Andrew Clements 

CBSO/Oramo

Symphony Hall BirminghamRating: ****
  
  


Next month the 33-year-old Julian Anderson follows in the footsteps of Mark-Anthony Turnage and Judith Weir as the City of Birmingham Symphony's third composer-in-association. He will work with the orchestra for three years, writing pieces for them, for their sibling chorus and for the Birmingham Contemporary Music Group. The knowledgeable and faithful Symphony Hall audience had a taste of what to expect when Sakari Oramo began his CBSO programme by conducting one of Anderson's most attractive and successful orchestral works, The Stations of the Sun, which he wrote to a commission for the 1998 Proms.

Loosely based on the rotation of the seasons, the score shows off the full range of Anderson's gifts - as an expert orchestrator with a sharp ear for colour and texture, as an inventor of memorable melodic ideas, and as a lucid organiser of musical structure. All this makes the progress of this 17-minute piece easy to track. The sections flow seamlessly into one another, the emotional heart of the work is exactly sited in a long-limbed melody that wells up in the brass at its mid point, and the pulling together of all the harmonic threads in the coda is totally satisfying.

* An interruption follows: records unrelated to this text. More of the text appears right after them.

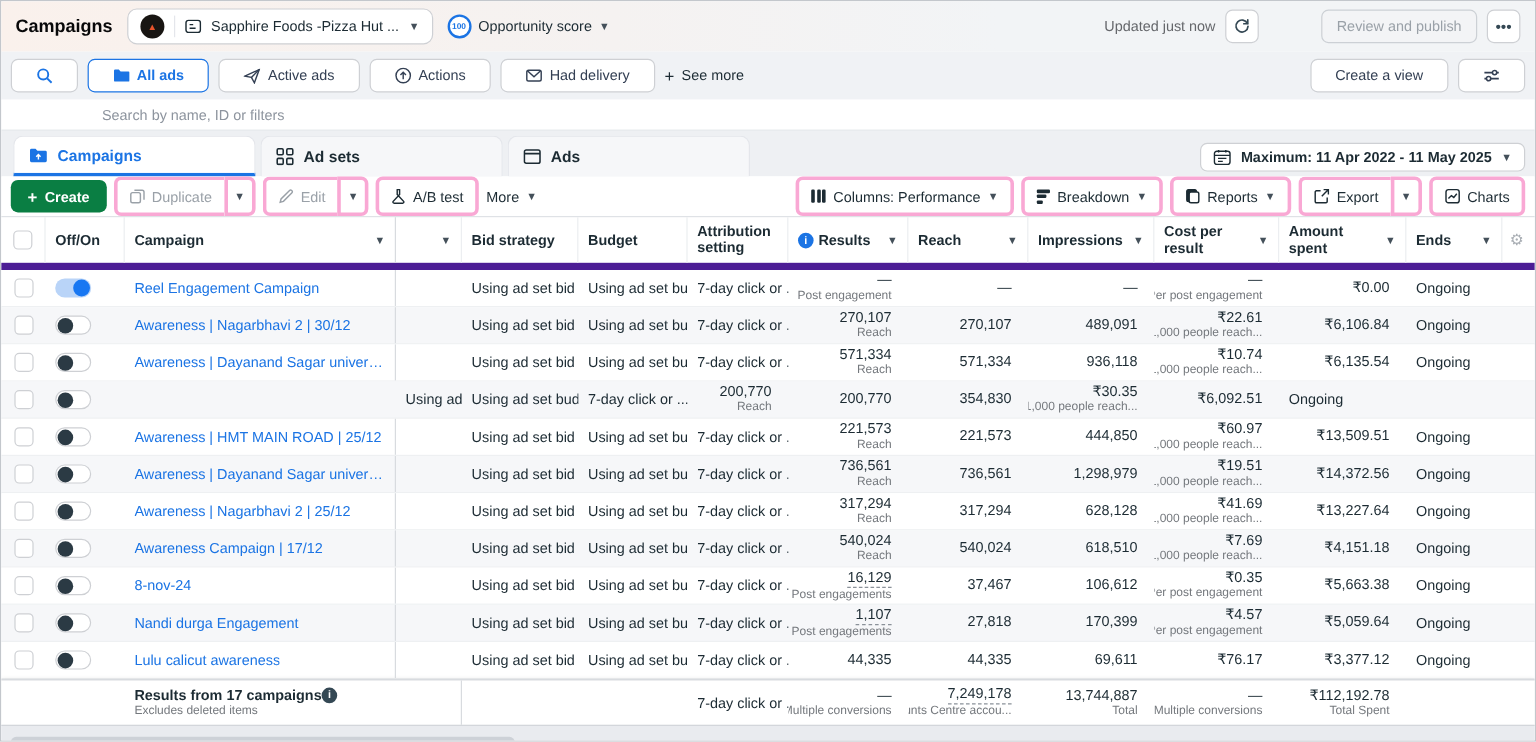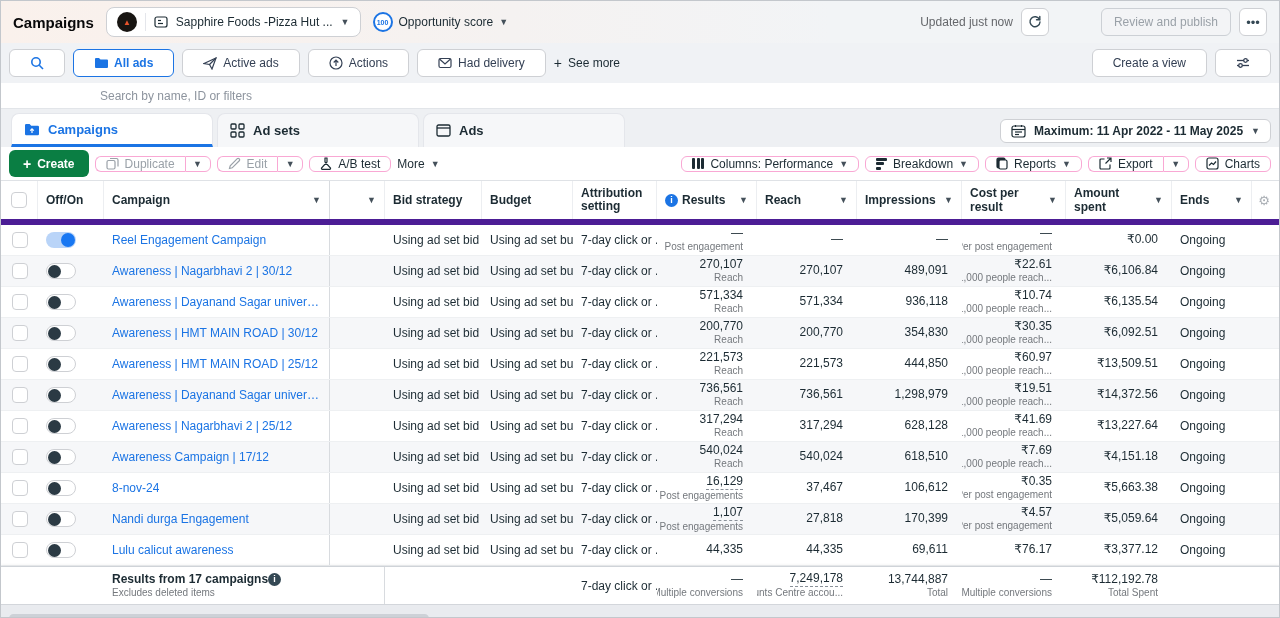--- a/index.html
+++ b/index.html
@@ -26,37 +26,37 @@
   
   .filterbar { height:40px; background:#f0f2f5; display:flex; align-items:center; gap:8px; padding:0 8px; }
   .fbtn { height:28px; background:#fff; border:1px solid #ced0d4; border-radius:6px; display:flex; align-items:center; gap:6px; padding:0 20px; font-size:12px; color:#344054; cursor:pointer; white-space:nowrap; }
   .fbtn.active { border:1px solid #1b74e4; color:#1b74e4; font-weight:bold; }
   .fbtn-plain { border:none; background:transparent; display:flex; align-items:center; gap:6px; color:#1c2b33; font-size:12px; cursor:pointer; }
   .plus-glyph { font-size:14px; color:#1c2b33; }
   .filterbar .right { margin-left:auto; display:flex; gap:8px; align-items:center; }
 
   
   .searchrow { height:26px; background:#fff; border-bottom:1px solid #e2e5e9; display:flex; align-items:center; padding:0 16px 0 84px; box-shadow:0 1px 2px rgba(0,0,0,.04); }
-  .searchrow input { border:none; outline:none; width:100%; font-size:12px; font-family:inherit; color:#7f1d1d; background:transparent;margin-left:15px; }
+  .searchrow input { border:none; outline:none; width:100%; font-size:12px; font-family:inherit; color:#7f1d1d; background:transparent; }
   .searchrow input::placeholder { color:#8d949e; }
 
   
   .tabsrow { height:38px; background:#eef0f3; display:flex; align-items:flex-end; padding:4px 8px 0 10px; gap:4px; }
   .tab { width:202px; height:34px; display:flex; align-items:center; gap:8px; padding:0 12px; border-radius:8px 8px 0 0; background:#f6f7f9; border:1px solid #e4e6eb; border-bottom:none; font-size:13px; font-weight:bold; color:#1c2b33; cursor:pointer; }
   .tab.active { background:#fff; color:#1b74e4; border-bottom:3px solid #1b74e4; }
   .tabsrow .right { margin-left:auto; margin-bottom:4px; }
   .date-btn { height:24px; background:#fff; border:1px solid #ced0d4; border-radius:6px; display:flex; align-items:center; gap:8px; padding:0 10px; font-size:12px; font-weight:bold; color:#1c2b33; cursor:pointer; }
 
   
   .toolbar { height:33px; background:#fff; display:flex; align-items:center; gap:6px; padding:0 8px; }
   .create-btn { height:27px; background:#0a7e43; color:#fff; border-radius:6px; display:flex; align-items:center; gap:6px; padding:0 14px; font-size:12px; font-weight:bold; cursor:pointer; }
   .split { display:flex; }
   .split .main { border-radius:6px 0 0 6px; border-right:none; color:#9aa1a8; }
   .split .arrow { border-radius:0 6px 6px 0; width:26px; padding:0; justify-content:center; }
-  .tbtn { height:16px; background:#fff; border:1px solid #f9a8d4; border-radius:6px; display:flex; align-items:center; gap:6px; padding:0 10px; font-size:12px; color:#1c2b33; cursor:pointer; white-space:nowrap; }
+  .tbtn { height:33px; background:#fff; border:3px solid #f9a8d4; border-radius:6px; display:flex; align-items:center; gap:6px; padding:0 10px; font-size:12px; color:#1c2b33; cursor:pointer; white-space:nowrap; }
   .toolbar .right { margin-left:auto; display:flex; gap:6px; align-items:center; }
   .cols-ico { display:flex; gap:1.5px; }
   .cols-ico span { width:3px; height:11px; background:#1c2b33; border-radius:1px; }
   .bk-ico { display:flex; flex-direction:column; gap:1.5px; }
   .bk-ico span { height:3px; background:#1c2b33; border-radius:1px; }
   .bk-ico .b1{width:11px;} .bk-ico .b2{width:8px;} .bk-ico .b3{width:5px;}
 
   
   .grid { display:grid; grid-template-columns:37px 66px 226px 55px 97px 91px 84px 100px 100px 105px 104px 106px 80px 24px; }
   .thead { height:45px; border-top:1px solid #dfe2e6; border-bottom:6px solid #4c1d95; background:#fff; }
@@ -489,23 +489,20 @@
 
   <div class="grid trow">
     <div class="cell c-check">
         <span class="checkbox"></span>
       </div>
     <div class="cell">
         <span class="toggle off">
           <span class="knob"></span>
         </span>
       </div>
-    <div class="cell c-campaign">
-        <a class="camp-link">Awareness | HMT MAIN ROAD | 30/12</a>
-      </div>
     <div class="cell"></div>
     <div class="cell c-text">Using ad set bid ...</div>
     <div class="cell c-text">Using ad set bud...</div>
     <div class="cell c-text">7-day click or ...</div>
     <div class="cell c-num">
         <span class="val">200,770</span>
         <span class="sub">Reach</span>
       </div>
     <div class="cell c-num">
         <span class="val">200,770</span>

Oramo's performance was first-rate - vivid and carefully detailed, with a real dramatic sweep - but he remains a perplexing conductor. Though Tchaikovsky's Fourth Symphony, which took up the second half of the programme, has an extrovert grandeur that suits his propulsive approach, Mozart's C major Piano Concerto K467, which followed The Stations of the Sun, certainly does not.

Alexei Lubimov's account of the solo part may have been rather eccentric, full of self-conscious ornamentation and stiff-fingered emphases, but the accompaniment the CBSO provided was wretched, sloppy in both articulation and tuning. Oramo seems to know only two ways of tackling a Mozartian phrase, either in jagged sforzandos or slithery, shapeless legato. Neither is remotely convincing.